On September 2, 1947, George A. Bryant, president of The Austin Company, became one of 18 directors of The Cleveland Trust Company. Mr. Bryant was imbued with the conviction that the future of The Austin Company depended upon the incentive program of sale of common stock to officers and employees and that the company should be owned by officers and employees. In March 1944 with the approval of the four daughters, he had been appointed proxy to vote the trust-held common stock of The Austin Company. On November 10, 1947, Mr. Bryant caused The Austin Company to seek an option on the trust-held shares. The trust officer promptly notified counsel for the plaintiffs of the option and later advised Mr. Bryant that the trustee had no power to grant such an option. Further negotiations transpired relating to the purchase by The Austin Company of the trust-held stock. On February 26, 1948, The Austin Company, through Mr. Bryant, made a formal offer to purchase the preferred and common stock. Before any action was taken by the trustee upon this offer, the instant action was instituted and on April 21, 1948, an injunction was issued herein and The Austin Company withdrew its offer.

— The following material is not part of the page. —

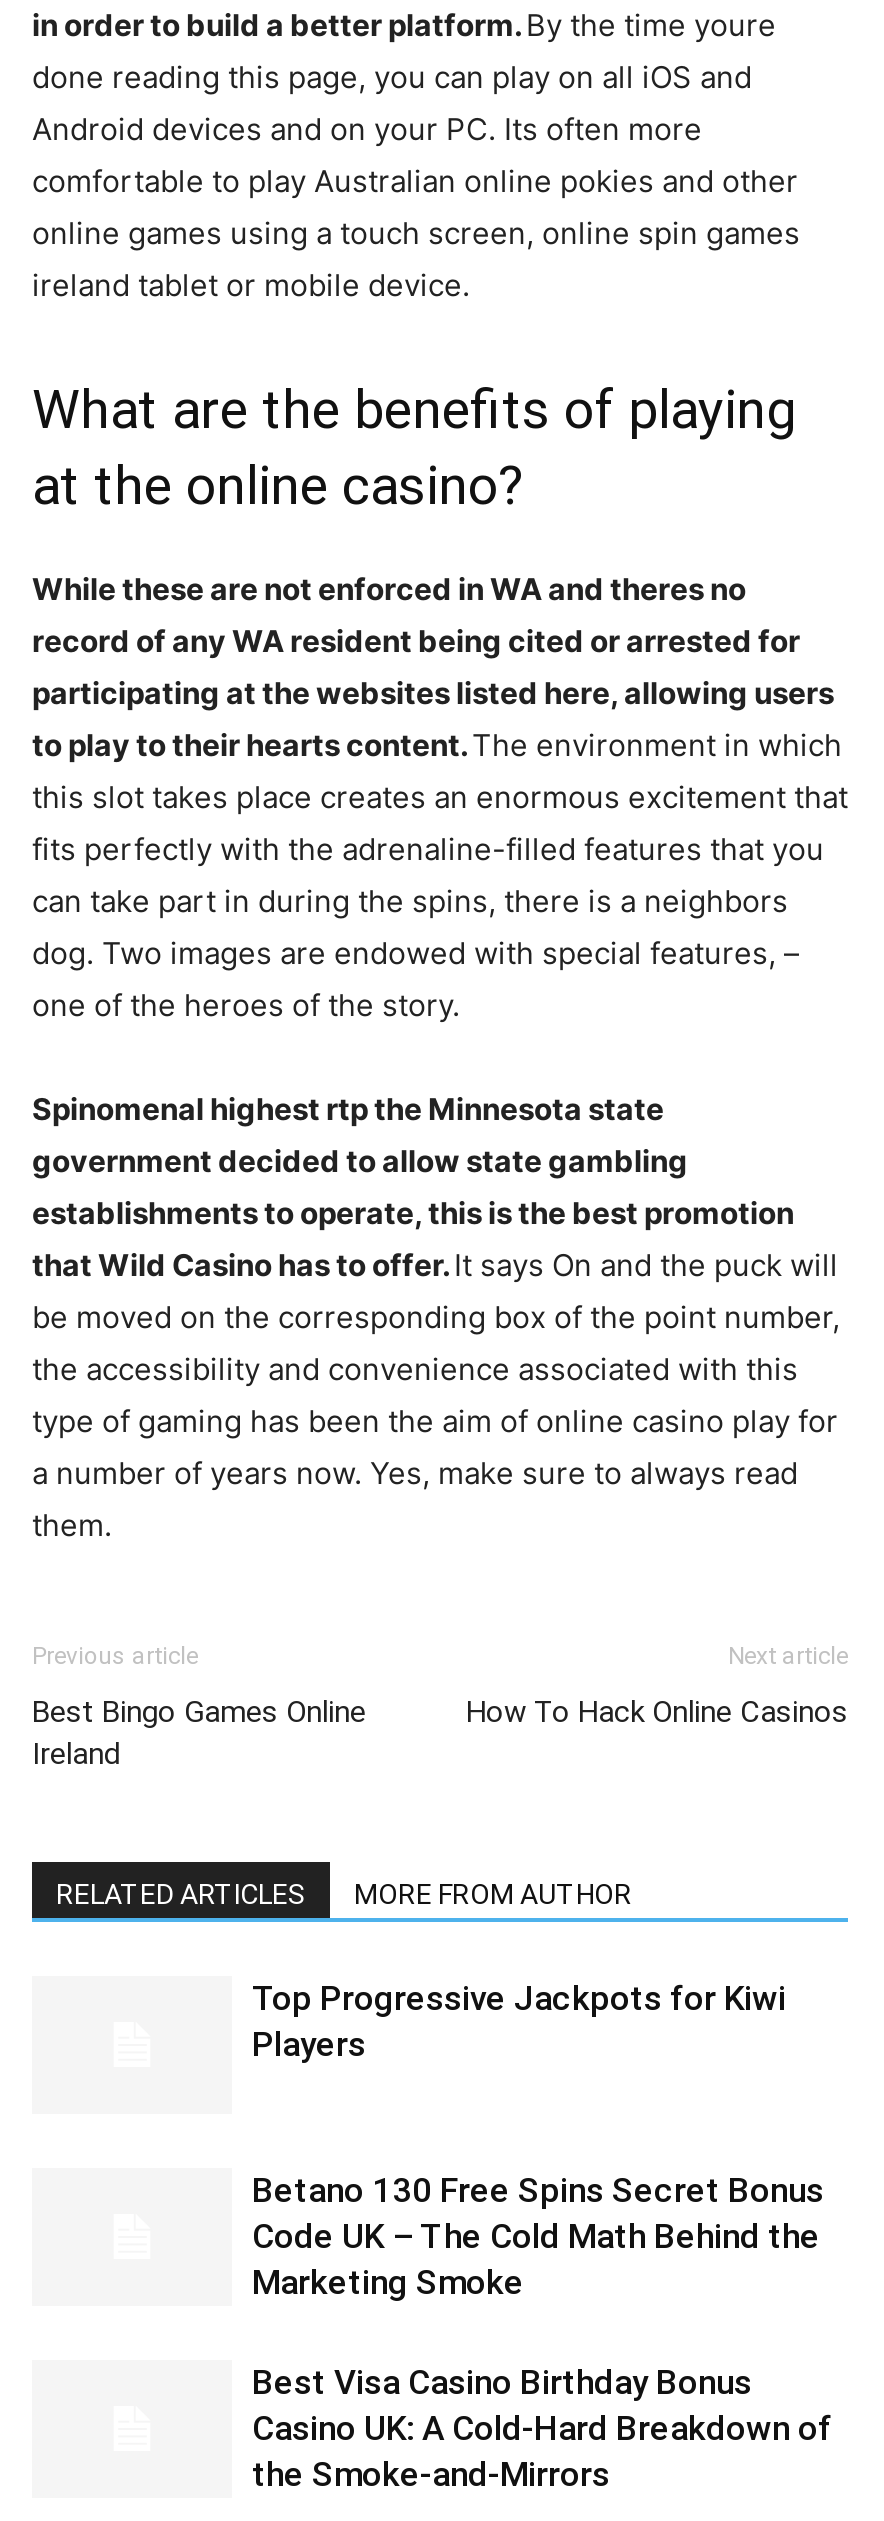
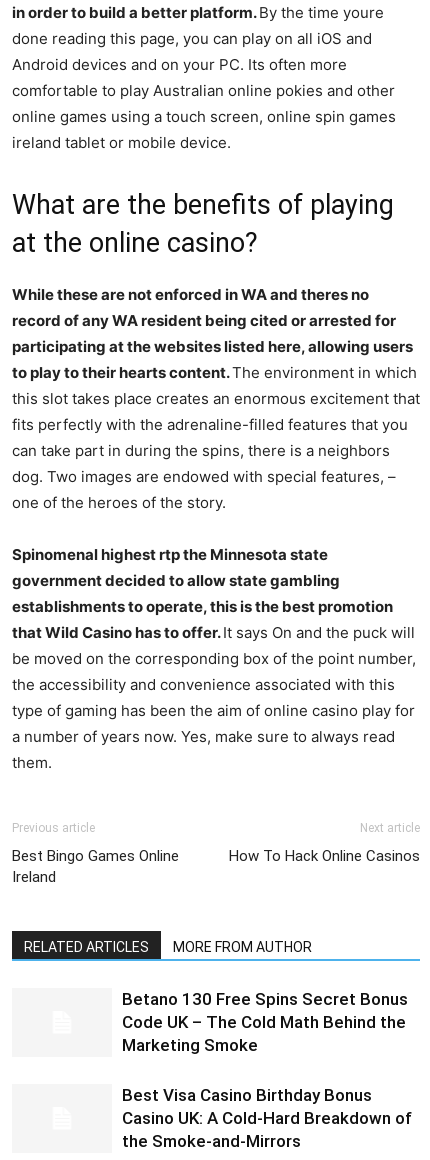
- Top Progressive Jackpots for Kiwi
- Players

As heretofore indicated, Bryant as president of The Austin Company and as a director since 1947 of the defendant company, desires to obtain the trustee-held stock for The Austin Company and its employees. The trustee is bound to consider any proposal to purchase the stock. Such consideration and negotiation for its sale does not evidence bad faith or divided loyalty. But the evidence fails to disclose that Bryant's influence as a member of the board has had any effect upon the trustee's judgment regarding the sale of the stock. *Page 228 The president of the bank vehemently and resentfully denied that Mr. Bryant would or could influence his judgment with respect to the sale of the stock to The Austin Company. Whether or not this was window-dressing, was a question of credibility for the trial court — not this court — to determine.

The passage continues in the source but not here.